The circular installation stands at the highest point in the courtyard and features a round basin, 16 in in diameter and about 1 ft deep. In the stone wall between the smaller building and the small gate, excavators have uncovered the outlet of a channel which appears to have been used to dispose of liquids, probably water, from the installation. In the installation was also found a fragment of a cylindrical alabaster vessel, the oldest example of alabaster in Palestine. Imported from Egypt, it is indicative of cultural connections between the Ghassulian culture and pre-dynastic Egypt.

==Analysis==
The location of the temple between two springs, the orientation of the gates and the circular structure in the courtyard indicate the cultic nature of the temple seems to have been connected to water. Pottery found at the site is almost exclusively of four types: bowls on fenestrated pedestals, small bowls, cornets and animal figurines. This limited variety may reflect its cultic significance — bowls on fenestrated pedestals have also been found in the Chalcolithic temple in Megiddo.

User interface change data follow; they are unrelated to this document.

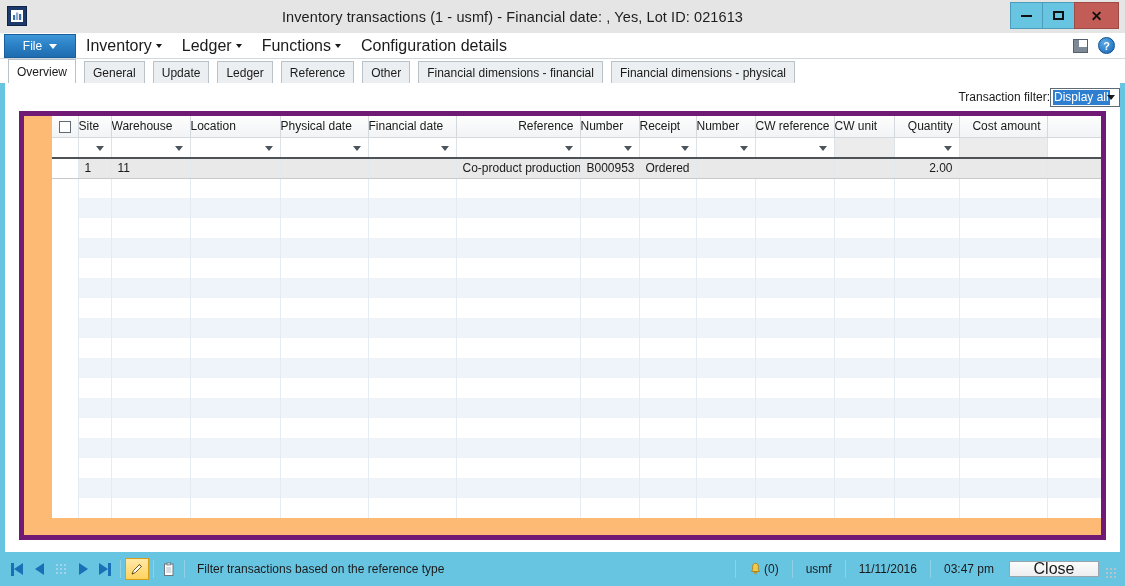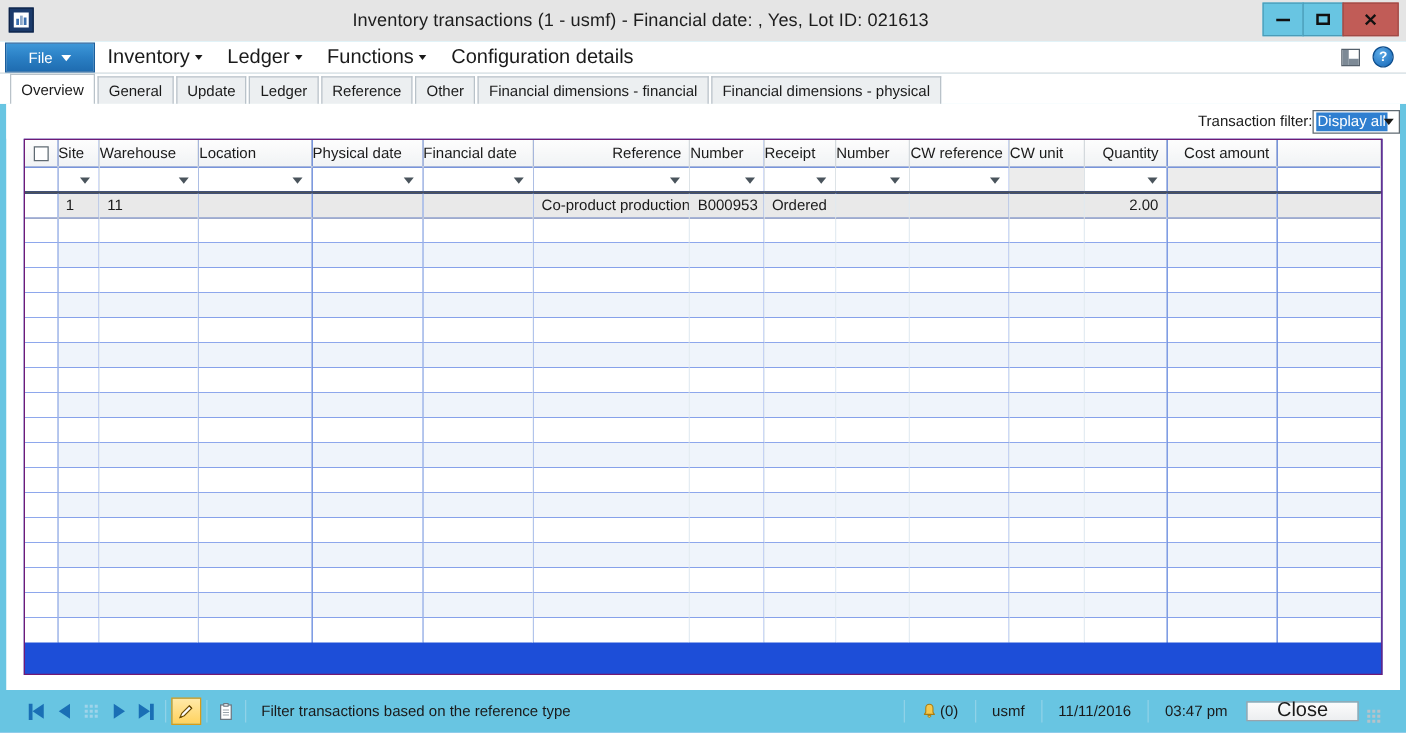--- a/index.html
+++ b/index.html
@@ -138,21 +138,21 @@
     content:""; position:absolute; left:0; right:0; bottom:0; height:1px; background:#ffffff;
   }
   .tab {
     height: 22px;
     padding: 0 8px;
     display: flex; align-items: center;
     font-size: 12px;
     border: 1px solid #b9c2c9;
     border-bottom: none;
     background: #eceff1;
-    margin-right: 2px;
+    margin-right: 8px;
     color: #1a1a1a;
     cursor: pointer;
     white-space: nowrap;
     position: relative;
     z-index: 1;
   }
   .tab.active {
     background: #ffffff;
     height: 24px;
     z-index: 3;
@@ -204,23 +204,24 @@
     border-left: 4px solid transparent;
     border-right: 4px solid transparent;
     border-top: 5px solid #1a1a1a;
   }
 
   
   .grid-wrap {
     position: absolute;
     left: 14px; right: 14px;
     top: 28px; bottom: 12px;
-    border: 1px solid #701a75;
-    background: #1d4ed8;
+    border: 5px solid #701a75;
+    background: #fdba74;
     overflow: hidden;
+    padding-left: 28px;
   }
   table.grid {
     border-collapse: collapse;
     table-layout: fixed;
     width: 100%;
     font-size: 12px;
   }
   table.grid th, table.grid td {
     padding: 0;
     margin: 0;
@@ -289,21 +290,21 @@
   .al-r { text-align: right; }
   td.chk-col, tr.filler td.chk-col { border-right: 1px solid #e4ecf2; background: #ffffff !important; }
 
   
   .statusbar {
     flex: 0 0 34px;
     height: 34px;
     background: #68c5e2;
     display: flex;
     align-items: center;
-    padding: 0 18px;
+    padding: 0 6px;
     position: relative;
   }
   .status-inner {
     background: #68c5e2;
     display: flex;
     align-items: center;
     width: 100%;
     height: 26px;
     gap: 0px;
   }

The temple complex shows no evidence of various stages of construction nor of repairs, indicating it belongs to one limited period of time. All pottery finds at the site place it in the late Ghassulian stage and have parallels in pottery found in other Chalcolithic sites in the region. With no dwellings and little Calcholithic remains in the immediate vicinity, the site appears to have served as a focus for pilgrimage, serving a wide region. Excavations in the nearby Morinaga cave have yielded domestic Chalcolithic pottery, including bowls, storage jars, cornets and chalices, leading archaeologist Hanan Eshel to believe that the cave had housed the temple priests.

The site shows no sign of deliberate destruction. It appears to have been abandoned and its cultic furniture removed, carried away by the priests. Other Ghassulian sites also display signs of abandonment, and the temple may represent the last phase of the Ghassulian settlements. David Ussishkin has suggested that the Nahal Mishmar hoard, discovered 7 mi south of Ein Gedi in 1961 by Pessah Bar-Adon, was in fact the temple's cult objects. Containing 429 articles, 416 of which are copper objects including maceheads, sceptres and small crowns, the hoard forms "a unique collection of equipment for use in the Ghassulian ritual" and must have been used in a central sanctuary. It may have been hidden in Nahal Mishmar because of some calamity or approaching danger, never to be recovered. Nevertheless, there does not exist a single find to directly link the hoard to the temple at Ein Gedi. Bar-Adon has suggested some fragmentary ruins near the cave where the hoard was found might have been a comparable cultic location and a possible alternate source.